### EXERCISE INSTRUCTIONS
Range to output from the entries below: the line containing "Vintage weihnachtsstern komet" through the line containing "total: 880.35 -> 685.37". Set it down exactly, ends included, nothing else.

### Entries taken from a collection
◆ ◆ ◆ ◆ ◆
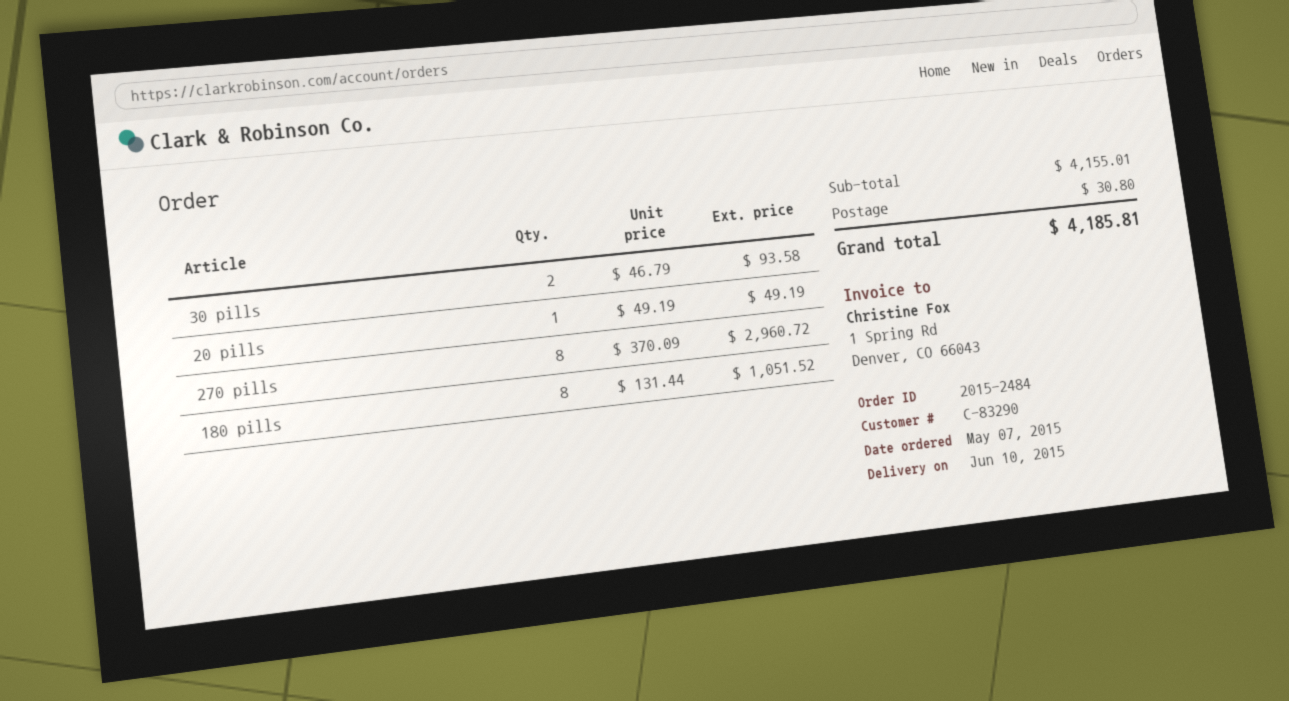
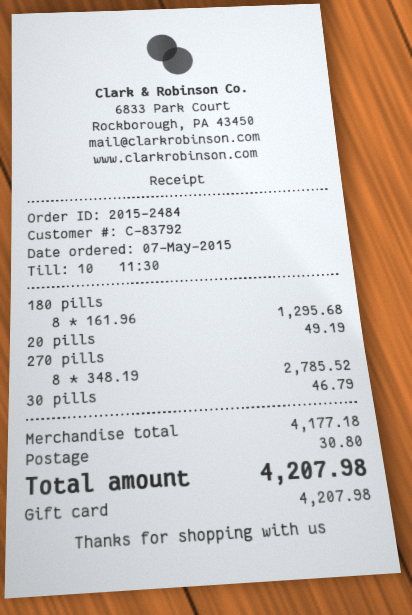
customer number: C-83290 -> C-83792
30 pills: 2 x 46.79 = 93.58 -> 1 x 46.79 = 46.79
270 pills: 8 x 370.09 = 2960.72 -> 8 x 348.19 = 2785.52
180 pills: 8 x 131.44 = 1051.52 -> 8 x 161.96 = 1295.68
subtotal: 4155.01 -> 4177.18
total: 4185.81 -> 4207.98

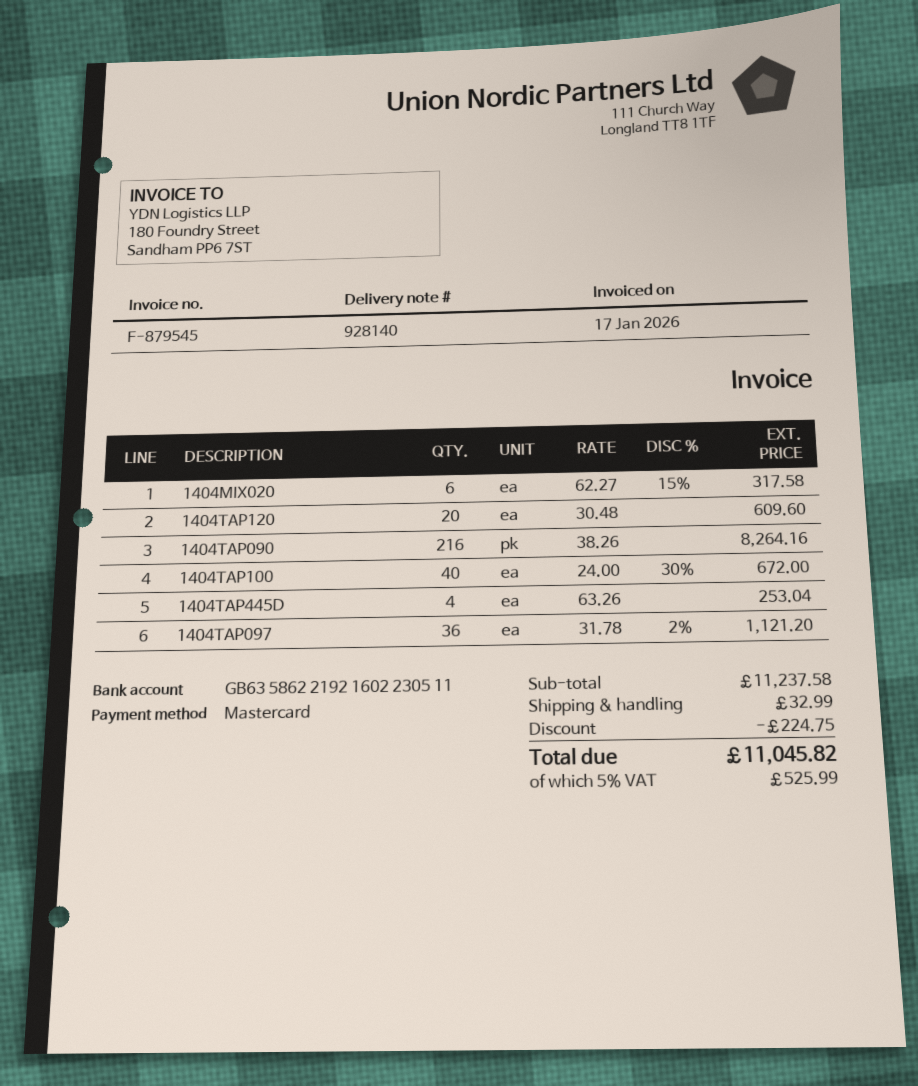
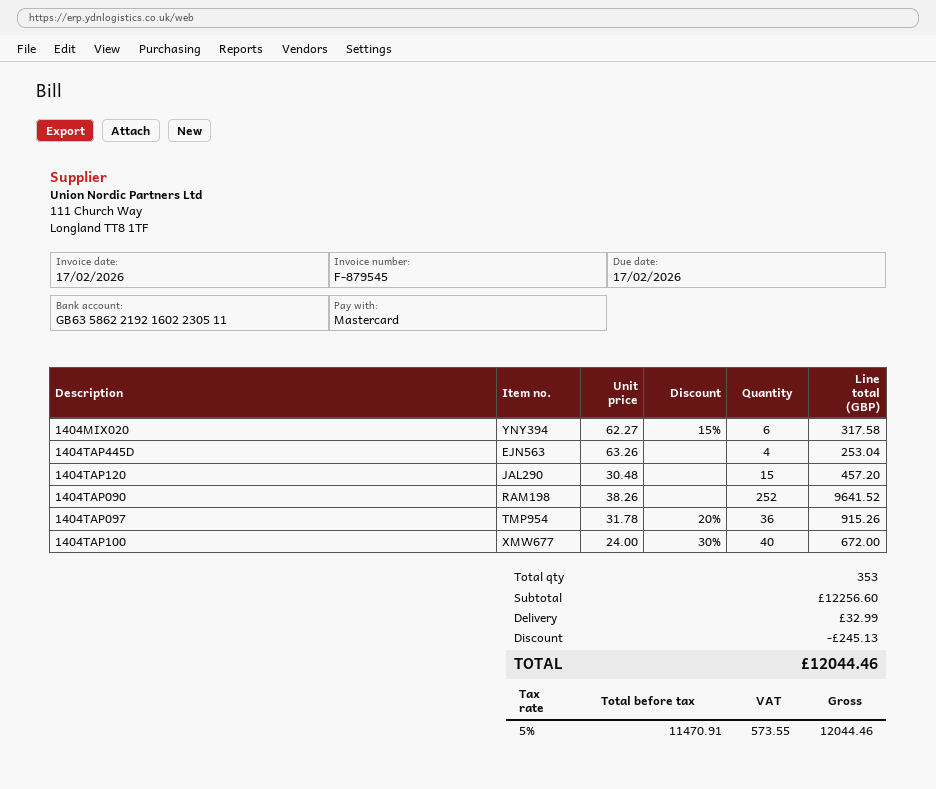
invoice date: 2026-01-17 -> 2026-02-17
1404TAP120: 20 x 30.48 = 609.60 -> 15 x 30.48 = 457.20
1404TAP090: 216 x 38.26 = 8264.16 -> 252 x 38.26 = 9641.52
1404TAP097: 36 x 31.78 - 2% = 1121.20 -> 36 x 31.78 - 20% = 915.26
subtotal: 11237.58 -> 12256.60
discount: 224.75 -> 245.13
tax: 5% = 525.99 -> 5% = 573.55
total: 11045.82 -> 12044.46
◆ ◆ ◆ ◆ ◆
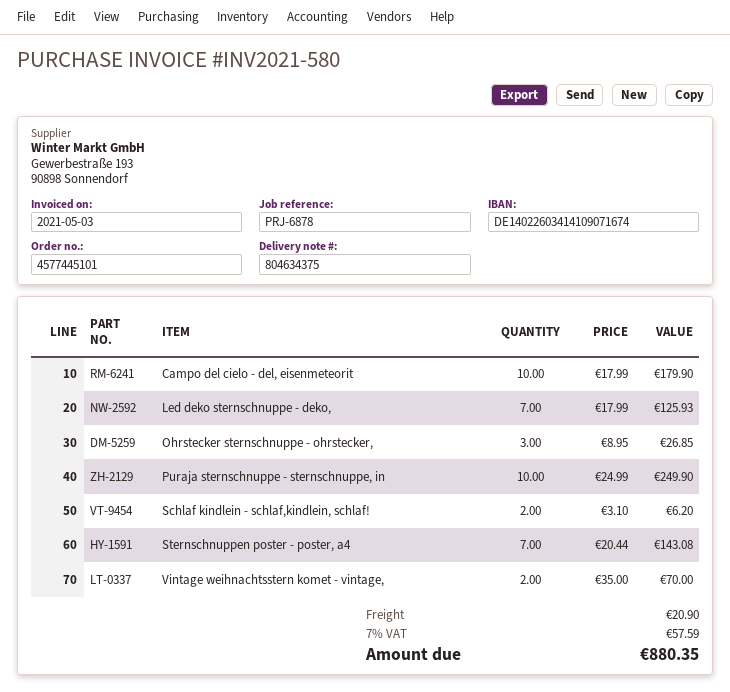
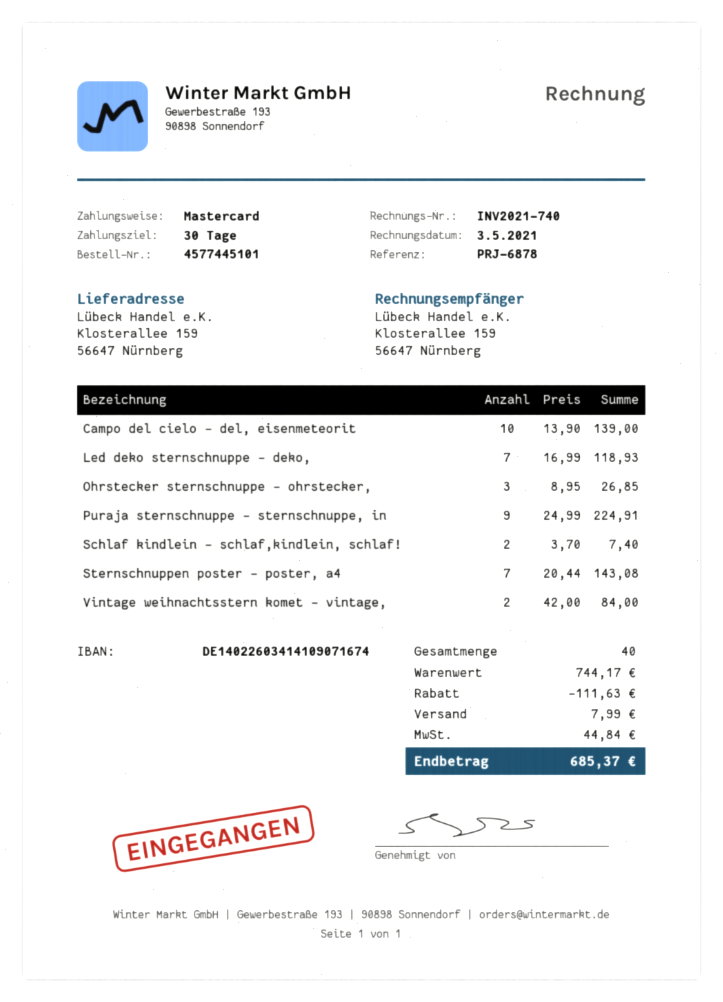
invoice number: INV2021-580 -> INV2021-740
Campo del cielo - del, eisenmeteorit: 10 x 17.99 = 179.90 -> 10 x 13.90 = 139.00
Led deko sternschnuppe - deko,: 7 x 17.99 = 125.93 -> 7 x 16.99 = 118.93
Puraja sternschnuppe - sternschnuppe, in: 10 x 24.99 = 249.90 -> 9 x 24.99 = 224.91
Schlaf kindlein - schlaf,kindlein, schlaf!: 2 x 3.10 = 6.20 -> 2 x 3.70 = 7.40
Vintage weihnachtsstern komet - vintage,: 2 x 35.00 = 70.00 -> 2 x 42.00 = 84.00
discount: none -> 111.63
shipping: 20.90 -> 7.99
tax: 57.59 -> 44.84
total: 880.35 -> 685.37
◆ ◆ ◆ ◆ ◆
### PROBLEM SOLUTION
Vintage weihnachtsstern komet - vintage,: 2 x 35.00 = 70.00 -> 2 x 42.00 = 84.00
discount: none -> 111.63
shipping: 20.90 -> 7.99
tax: 57.59 -> 44.84
total: 880.35 -> 685.37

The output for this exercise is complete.